Nature, Vol.530, No.7590, 322-322, 2016
Ice stream activity scaled to ice sheet volume during Laurentide Ice Sheet deglaciation
The contribution of the Greenland and West Antarctic ice sheets to sea level has increased in recent decades, largely owing to the thinning and retreat of outlet glaciers and ice streams(1-4). This dynamic loss is a serious concern, with some modelling studies suggesting that the collapse of a major ice sheet could be imminent(5,6) or potentially underway(7) in West Antarctica, but others predicting a more limited response(8). A major problem is that observations used to initialize and calibrate models typically span only a few decades, and, at the ice-sheet scale, it is unclear how the entire drainage network of ice streams evolves over longer timescales. This represents one of the largest sources of uncertainty when predicting the contributions of ice sheets to sea-level rise(8-10).
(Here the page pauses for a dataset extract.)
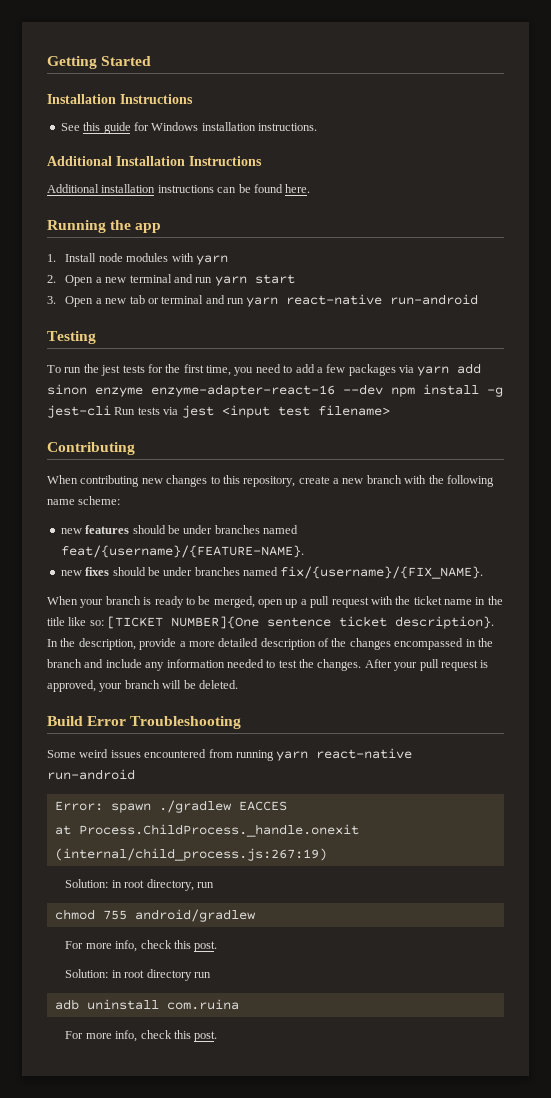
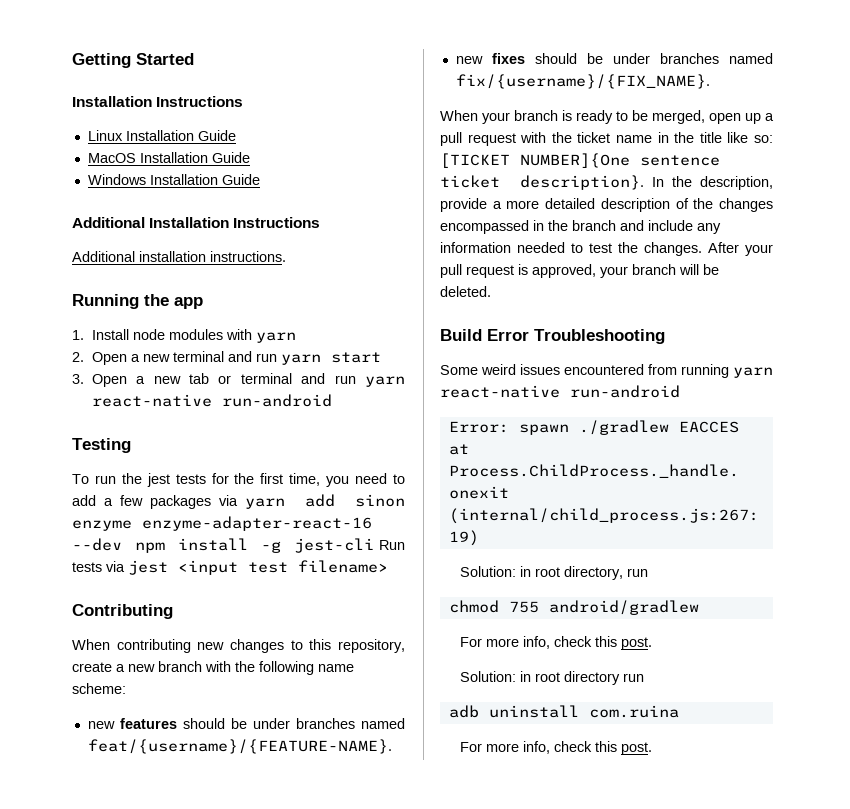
[60,122,317,134] See this guide for Windows installation instructions. -> [87,130,236,141] [87,152,250,163] [87,174,260,185] Linux Installation Guide // MacOS Installation Guide // Windows Installation Guide
[157,184,311,193] instructions can be found here. -> [210,251,286,262] instructions.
A key question is whether ice streams might increase and sustain rates of mass loss over centuries or millennia, beyond those expected for a given ocean-climate forcing(5-10). Here we reconstruct the activity of 117 ice streams that operated at various times during deglaciation of the Laurentide Ice Sheet (from about 22,000 to 7,000 years ago) and show that as they activated and deactivated in different locations, their overall number decreased, they occupied a progressively smaller percentage of the ice sheet perimeter and their total discharge decreased. The underlying geology and topography clearly influenced ice stream activity, but-at the ice-sheet scale-their drainage network adjusted and was linked to changes in ice sheet volume. It is unclear whether these findings can be directly translated to modern ice sheets. However, contrary to the view that sees ice streams as unstable entities that can accelerate ice-sheet deglaciation, we conclude that ice streams exerted progressively less influence on ice sheet mass balance during the retreat of the Laurentide Ice Sheet.